Nuclear Magnetic Resonance breaks through the barriers of high pressure
T. Meier, N. Wang, D. Mager, J.G. Korvink, S. Petitgirard, and L. Dubrovinsky
Magnetic flux tailoring through Lenz lenses for ultrasmall samples: A new pathway to high-pressure nuclear magnetic resonance,
Sci. Adv. 3, eaao5242 (2017)
Nuclear Magnetic Resonance (NMR) is widely considered to be the among the most versatile spectroscopic methods. It is regularly used in hospitals through magnetic resonance imaging techniques and is an essential part in modern chemistry and bio-chemistry, helping our understanding of the structure of bio-macromolecules or the nature of neuro-degenerate diseases.

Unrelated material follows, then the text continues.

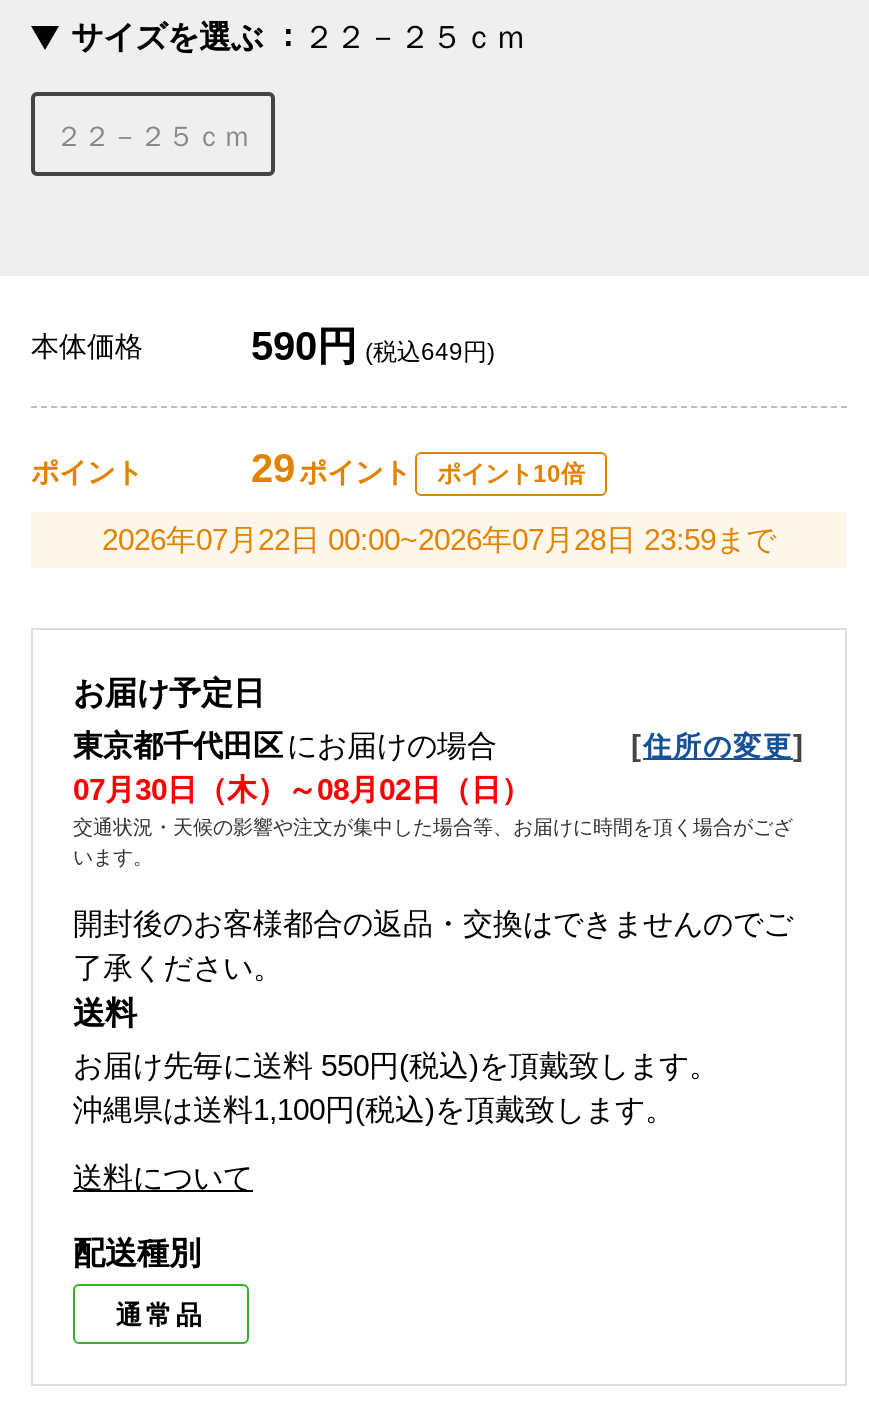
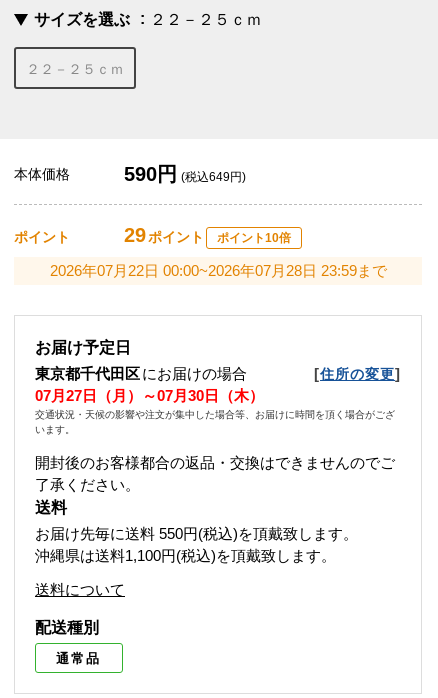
- 07月30日（木）～08月02日（日）
+ 07月27日（月）～07月30日（木）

An application into the field of high pressure sciences was, however, widely considered unfeasible due to inherently low signal intensities and the need to accommodate radio-frequency transmit and receive units close to the samples encased in the tiny sample volumes characteristic for diamond anvil cell (DAC) experiments.
These technological issues could be solved recently by application of so-called Lenz lenses. These almost two-dimensional resonators made it possible to access the remote sample in a DAC and to extract very faint nuclear induction signals from a compressed sample of paraffin oil which was held under pressures of up to 72 GPa.
This new development opens up the possibility to investigate hydrogen-rich compounds, like high pressure ices or metal hydrides, at pressures at an order of magnitude higher compared to other high pressure NMR methods.
Schematic explosion diagram of the resonator setup and the anvil/ gasket arrangement The enlarged picture shows the RF arrangement of the excitation coil with the Lenz lens. Black arrows denote the directions of the high-frequency current.